I have a strong suspicion that this bike will fall right in-between the Yamaha Ténéré 700 and the KTM 790 Adventure R – on spec-sheet, on off-road performance, and on price.

There is talk that the Aprilia RS 660 will come to the US with a price point of $12,500…maybe even $11,999 MSRP. That is a pretty strong position, considering what you get for your money, and it will give the KTM 790 Duke a serious run for its money.

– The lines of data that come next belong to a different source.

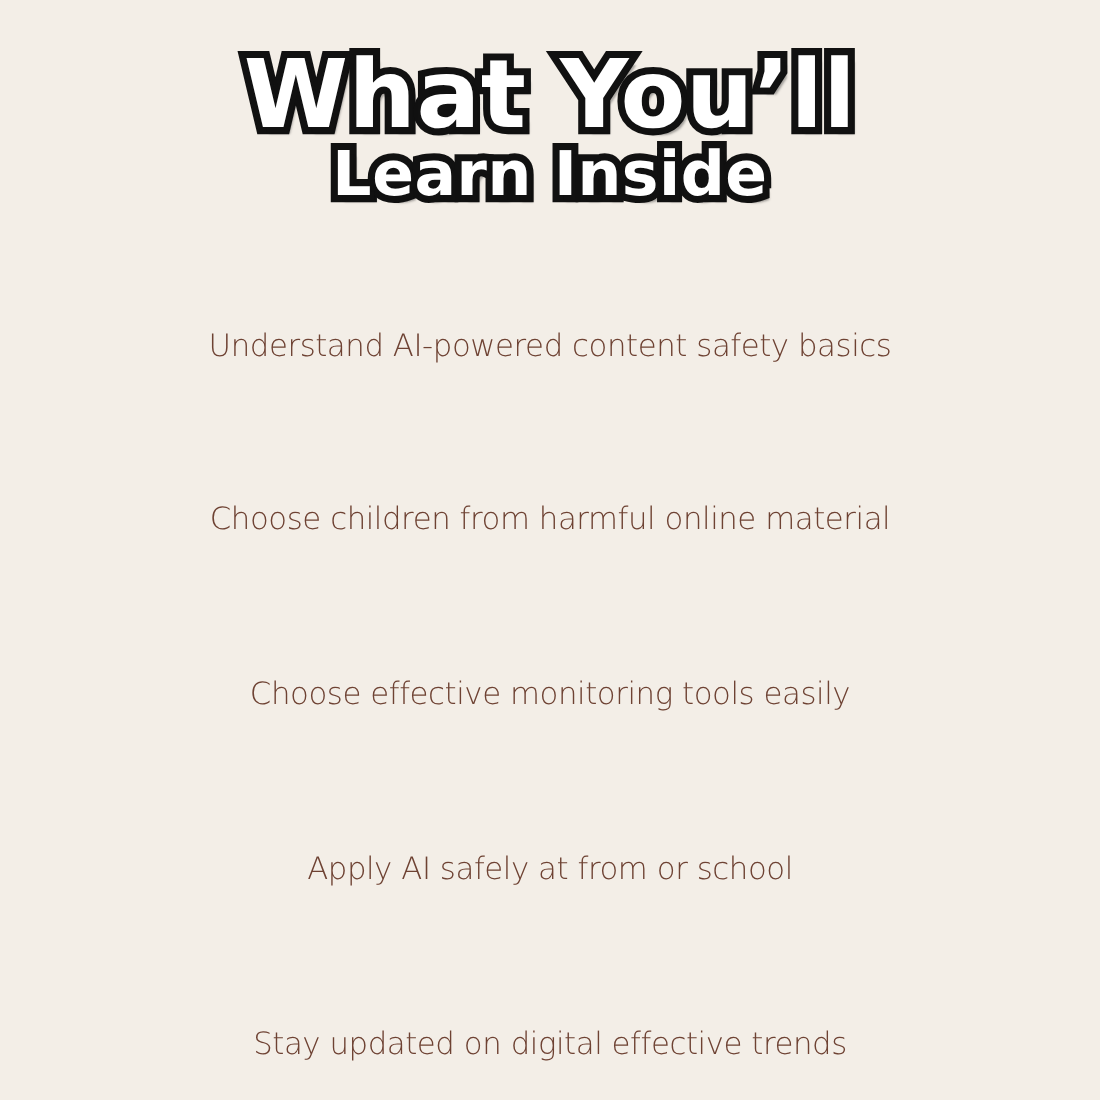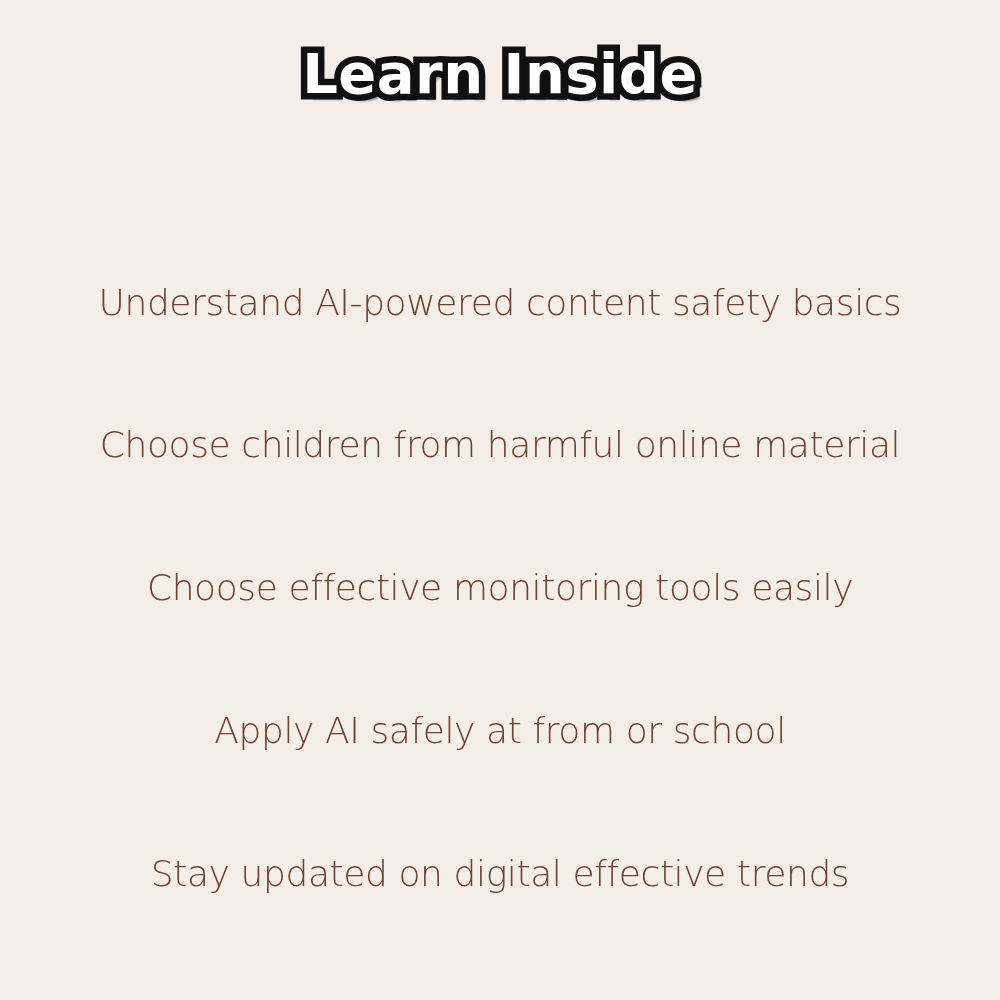--- a/index.html
+++ b/index.html
@@ -82,6 +82,7 @@
 <div class="slide">
 
   <div class="title-block">
+    <span class="title-line line-1">What You’ll</span>
     <span class="title-line line-2">Learn Inside</span>
   </div>
 

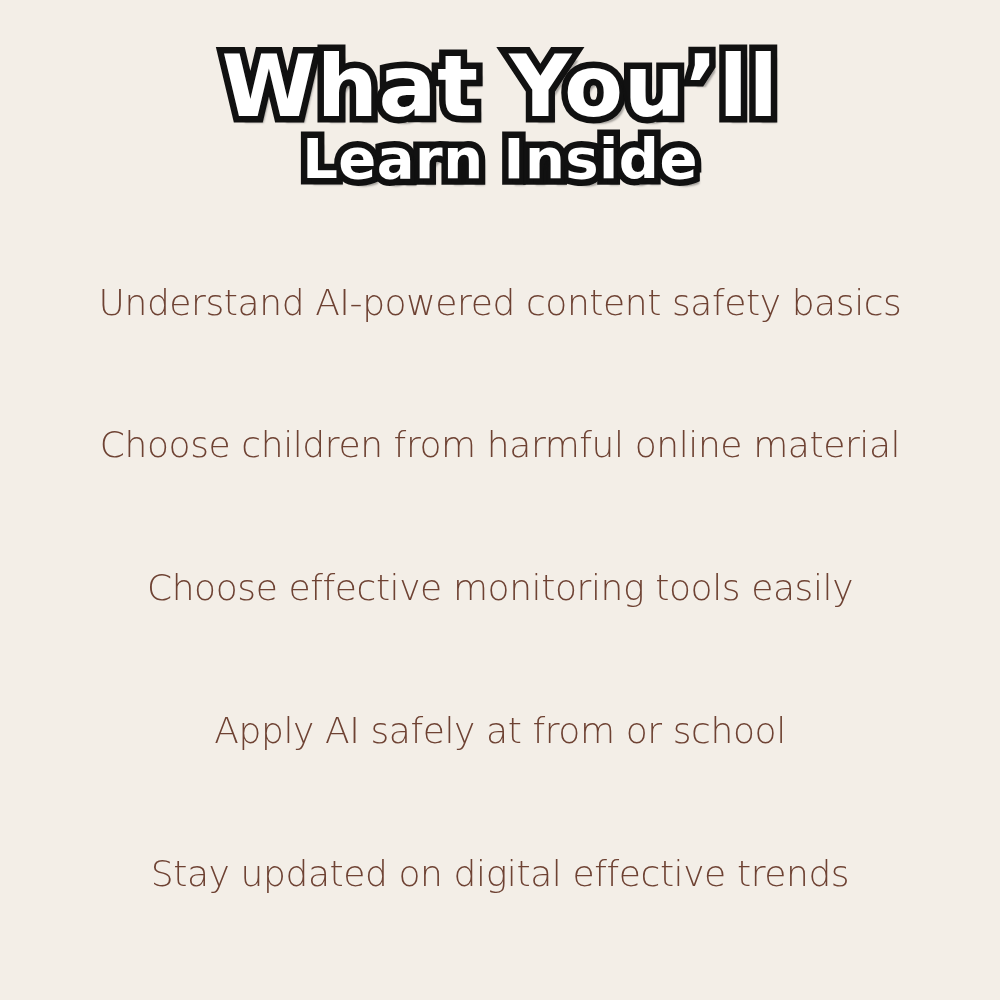--- a/index.html
+++ b/index.html
@@ -63,10 +63,10 @@
   .point {
     display: block;
     width: 840px;
-    margin: 0 auto;
+    margin: 16px auto;
     font-family: "DejaVu Sans", sans-serif;
     font-weight: 300;
-    font-size: 36px;
+    font-size: 28px;
     line-height: 1.1;
     color: #6E4233;
     letter-spacing: -0.4px;

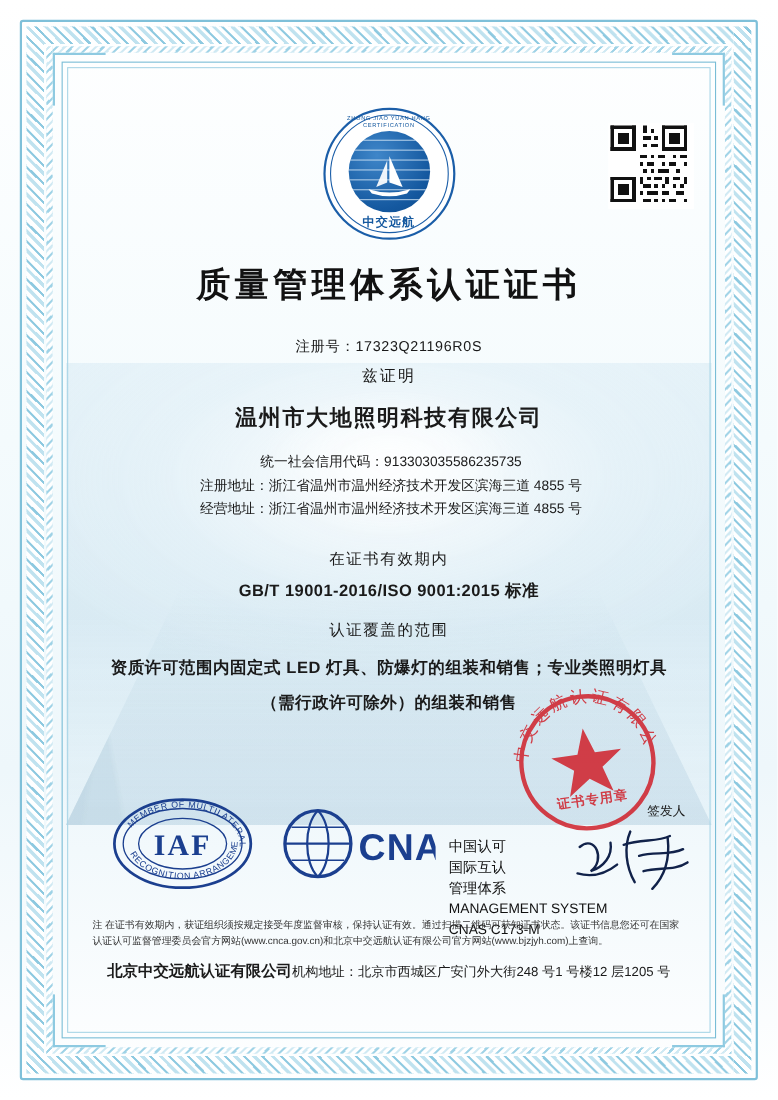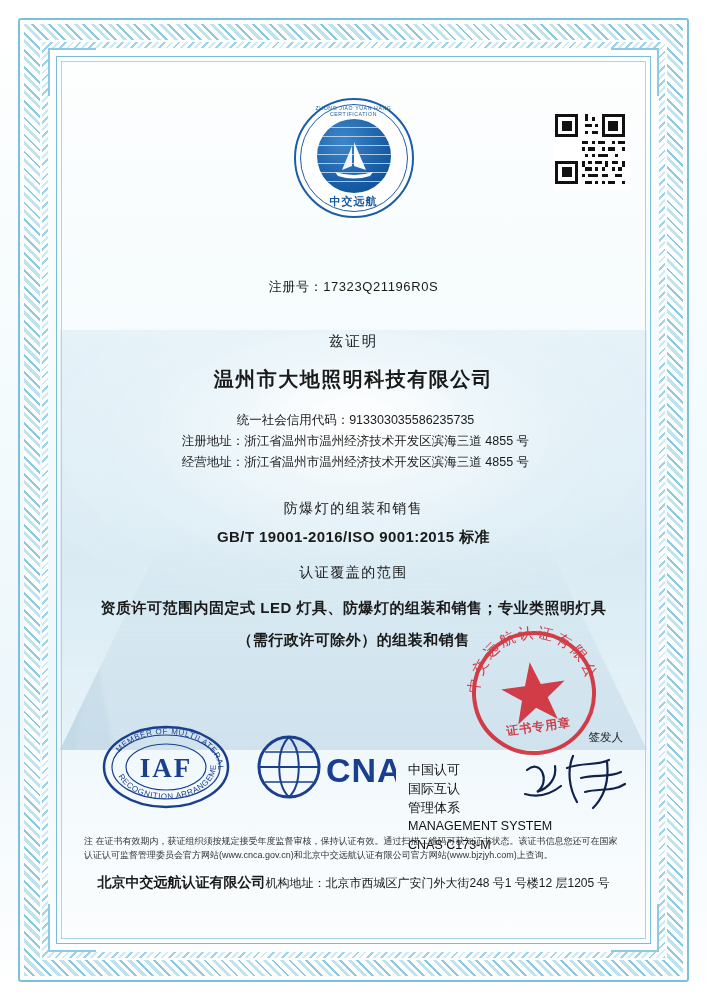--- a/index.html
+++ b/index.html
@@ -444,6 +444,7 @@
       </svg>
     </div>
 
+    <div class="title">质量管理体系认证证书</div>
 
     <div class="reg-no">
       <span>注册号：</span><span>17323Q21196R0S</span>

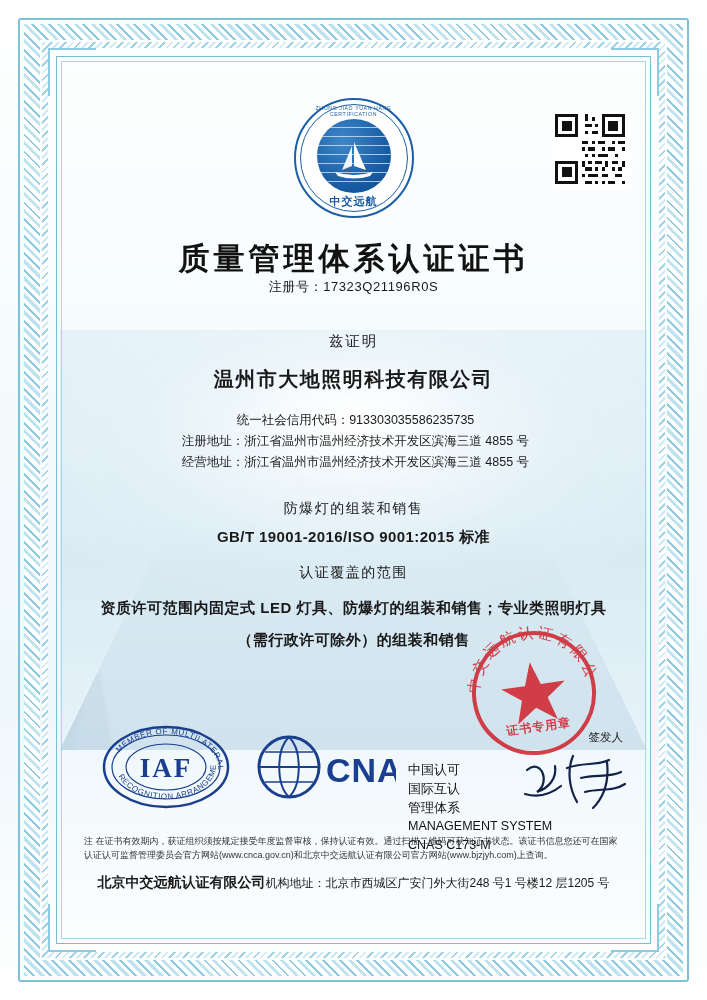--- a/index.html
+++ b/index.html
@@ -197,7 +197,7 @@
   }
   .reg-no {
     position: absolute;
-    left: 0; right: 0; top: 208px;
+    left: 0; right: 0; top: 236px;
     font-size: 13px;
     letter-spacing: .6px;
     color: #1a1a1a;

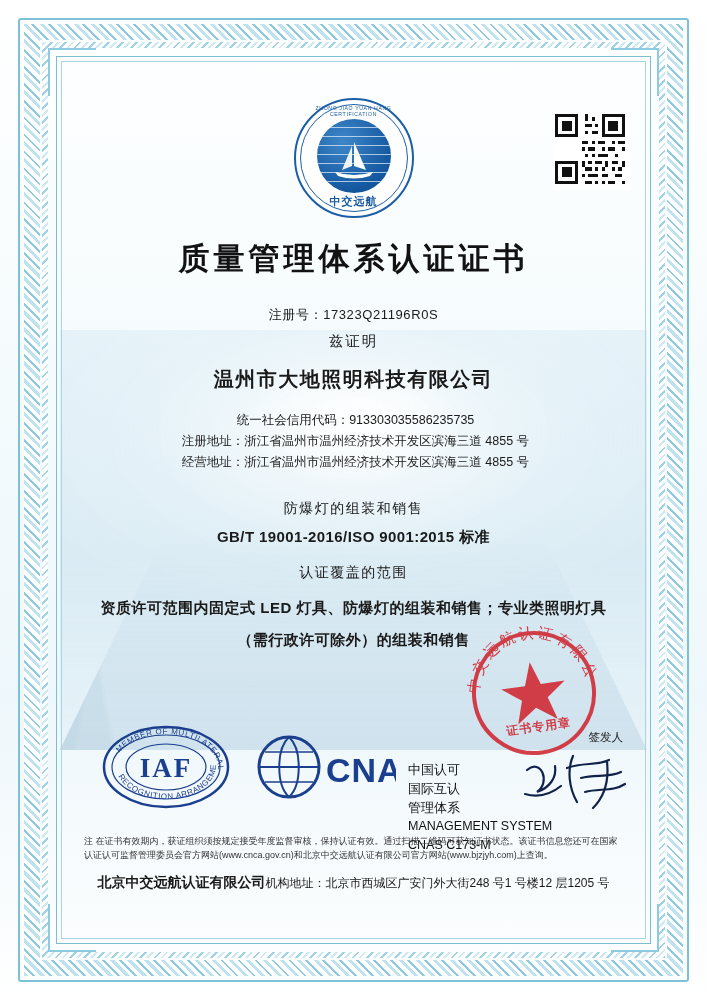--- a/index.html
+++ b/index.html
@@ -465,7 +465,7 @@
       </div>
     </div>
 
-    <div class="std-head">防爆灯的组装和销售</div>
+    <div class="std-head">在证书有效期内</div>
     <div class="std-line">GB/T 19001-2016/ISO 9001:2015 标准</div>
 
     <div class="scope-head">认证覆盖的范围</div>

Now, it we extrapolate that pricing out, this means that the Aprilia Tuono 660 should come in around $11,000 or even cheaper. I wouldn’t expect a sub-$10,000 bike here, because again, the Tuono 660 to me is just another stab at making a full-fairing sport bike.

The US Dealer Play

The real value in the Tuono 660 and its siblings is what the 660 lineup can do for Aprilia in terms of dealer development. These bikes make a strong argument for dealerships to carry the Aprilia brand, once again.

For starters, these bikes are cheap – at least in comparison to the top-selling RSV4 and Tuono V4 models. Comparatively, they are half the price, which means dealers can carry half the debt when they order them from Aprilia USA. That’s always an easy argument to make to a motorcycle dealer.

More importantly though, the bikes are red hot right now (which can’t be said for Aprilia’s current twin-cylinder lineup), with Aprilia clearly finding the price and performance sweet spot in this category, just as KTM did two years before.

Where there is customer demand, the dealerships will follow. Who wouldn’t want to be the seller of a class-leading machine that customers are knocking down door to buy?

Third, and perhaps most important, these bikes were built to be a platform, and that means a big common parts bin that is going to ease supply chain issues, while also making repair and warranty work more accessible and easier to train for…and that has been a big sticking point for US dealers when it comes to carrying Aprilia on their floor.